The fifth and final modern pitfall is in regard to the "buck stops here" rule.  In modern America, children interact with hordes of adult specialists, including pediatricians, teachers, principals, school psychologists and counselors, child-study team members, government agency caseworkers, birthday party entertainers, portrait photographers, babysitters, day care workers, religious organization staff, sports coaches, camp counselors, and who knows who else.  It is almost understandable how a parent today could feel a lack of responsibility for his or her own child.  If he can't read, it is the teacher's fault.  If he can't kick a ball or follow the game rules, it is the soccer coach's fault.  If he can't sit still for three minutes, the portrait photographer or the child study team must be deficient.  In reality, it is the parent's fault.  All of it.  The parent chose to conceive a child and the parent must take responsibility for all aspects of the child's development.  That requires a commitment to take control of your child's life.  The advice of teachers, pediatricians or psychologists should be welcomed, but not swallowed whole without chewing.  That may mean requesting changes in class assignments or seeking a second medical opinion, or it may mean choking down your own pride and admitting that you were wrong.  That is the requirement for success.  Only the parent can rightly make decisions for his or her child.  Unless a parent is making irrational decisions that result in physical harm to the child, those decisions must be final.  If it is uncomfortable to challenge specialists in education, or medicine, or entertainment: so be it.  The buck stops with the parent and to relinquish that responsibility is to stop being a parent.
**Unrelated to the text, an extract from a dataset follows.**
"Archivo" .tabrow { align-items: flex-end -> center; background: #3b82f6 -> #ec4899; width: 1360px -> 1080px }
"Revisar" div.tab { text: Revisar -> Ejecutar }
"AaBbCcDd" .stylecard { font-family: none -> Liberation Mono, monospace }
These five pitfalls are perhaps the most common parental errors committed today, though not the only ones.  Needless to say, even the best parents make mistakes.  If these pitfalls, though, are more prevalent today, what is the potential fallout for our country?  Regularly making all of these mistakes, it can be argued, is more likely to create a young adult who has a limited concept of personal accountability, who seeks the path of least resistance even when other paths are more ethical, who lacks the means to make consistent value judgments, who is more likely to ask "what do I get" instead of "what can I earn", who lacks the common sense to make competent personal choices, who requires the approval or assistance of others to be happy, and who will very probably be dependent on their parents, their government, or their friends for daily survival.  Not a pretty picture.  If America is continuing to slide toward a statist society where individual liberty is replaced by government agencies that grant privilege and sustain factional passions, surely it is due in part to the individuals raised without appropriate parental communication, without consistent or predictable outcomes, without reliable consequences to their actions, without parental understanding of their worldview, and without a dependable coach in their corner when the fight gets rough.  Every parent does make mistakes, but to the extent that we can minimize our mistakes, we can help create the next generation of worthy American citizens.